01 Marzo 2018

Responsabilità medica – Consenso informato – Oneri probatori

Corte di Cassazione, sezione terza civile, ordinanza 31 gennaio 2018, n. 2369 (pres. Travaglino– rel . Pasquale)
In tema di consenso informato, con riferimento al riparto degli oneri probatori gravanti sulle parti, occorre ribadire che: il consenso del paziente all’atto medico non può mai essere presunto o tacito, ma deve essere fornito espressamente, dopo avere ricevuto una adeguata informazione, anch’essa esplicita; presuntiva può essere la prova che un consenso informato sia stato prestato effettivamente ed in modo esplicito, ed il relativo onere ricade sul medico; in presenza di un atto terapeutico necessario e correttamente eseguito in base alle regole dell’arte, dal quale siano tuttavia derivate conseguenze dannose per la salute, ove tale intervento non sia stato preceduto da un’adeguata informazione del paziente circa i possibili effetti pregiudizievoli non imprevedibili, il medico può essere chiamato a risarcire il danno alla salute solo se il paziente dimostri, anche tramite presunzioni, che, ove compiutamente informato, egli avrebbe verosimilmente rifiutato l’intervento, non potendo altrimenti ricondursi all’inadempimento dell’obbligo di informazione alcuna rilevanza causale sul danno alla salute.

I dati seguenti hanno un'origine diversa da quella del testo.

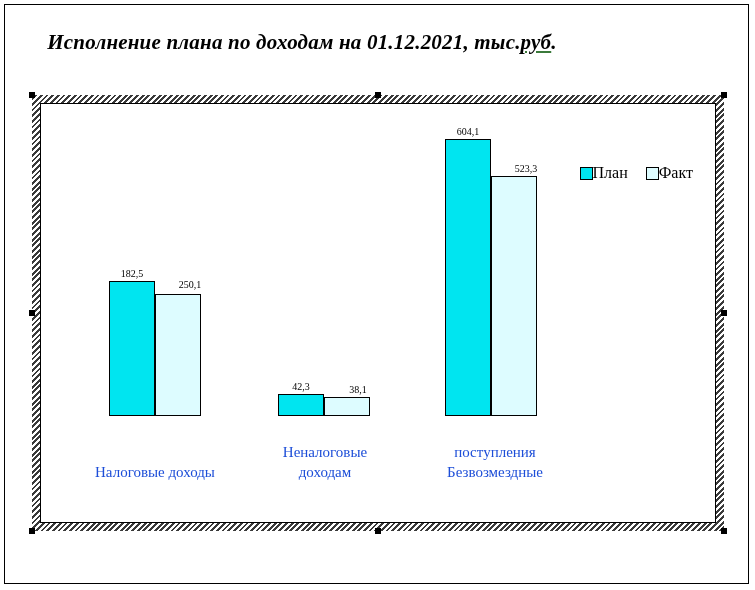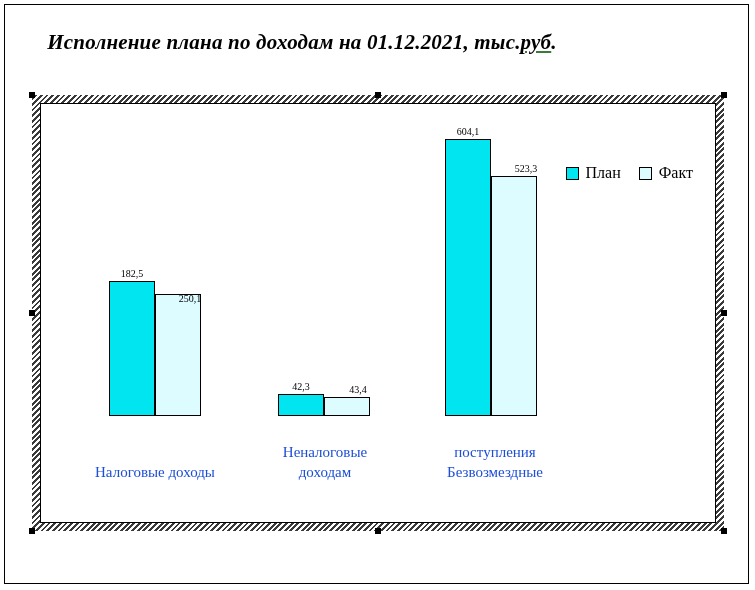"План" .legend-item { gap: 7px -> none }
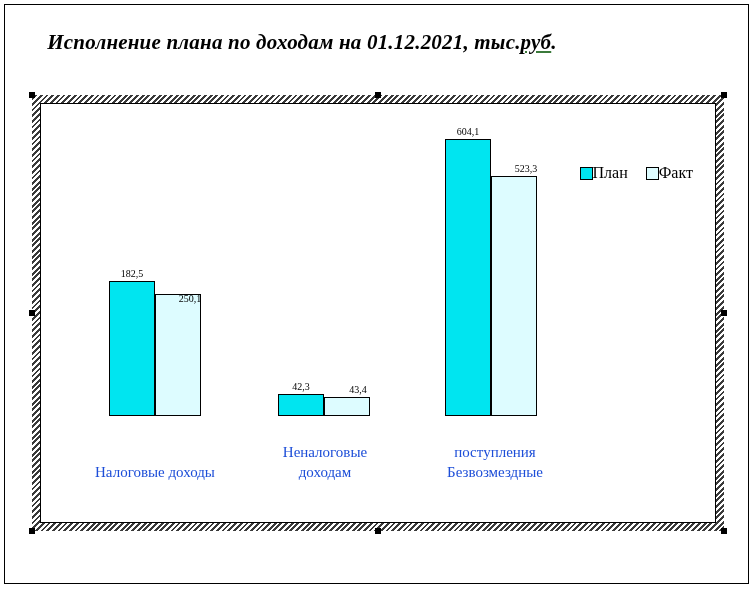"250,1" div.bar-label { bottom: 218px -> 232px }
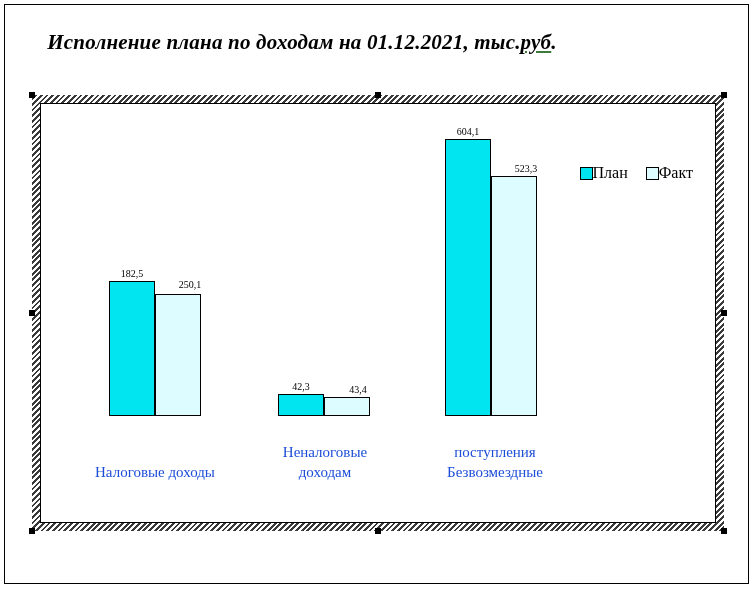"43,4" div.bar-label { text: 43,4 -> 38,1 }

Il paziente che chiede il risarcimento del danno alla salute che si sia verificato per le non imprevedibili conseguenze di un atto terapeutico, necessario e correttamente eseguito secundum legis artis, ma tuttavia compiuto senza la preventiva informazione del paziente circa i suoi possibili effetti pregiudizievoli e dunque senza un consenso consapevolmente prestato, deve necessariamente allegare, sulla base anche di elementi soltanto presuntivi – la cui efficienza dimostrativa seguirà una sorta di ideale scala ascendente, a seconda della gravità delle condizioni di salute e della necessarietà dell’operazione – che egli avrebbe rifiutato quel determinato intervento se fosse stato adeguatamente informato, allegando ancora che, tra il permanere della situazione patologica in atti e le conseguenze dell’intervento medico, avrebbe scelto la prima situazione, ovvero che, debitamente informato, avrebbe vissuto il periodo successivo all’intervento con migliore e più serena predisposizione ad accettarne le eventuali conseguenze (e le relative sofferenze) – predisposizione la cui mancanza andrebbe realisticamente e verosimilmente imputata proprio (e solo) all’assenza di informazione.
Nel caso di specie, manca la prova del fatto che la paziente, cui venne praticato un intervento di legatura delle tube in occasione del suo secondo parto cesareo, avrebbe rifiutato la prestazione se fosse stata adeguatamente informata dell’intervento di sterilizzazione tubarica.
In tal modo non sussiste il nesso causale tra la condotta del medico e la lesione della salute, in quanto il paziente avrebbe in ogni caso consapevolmente subito quella incolpevole lesione, all’esito di un intervento eseguito secondo le leges artis da parte del sanitario.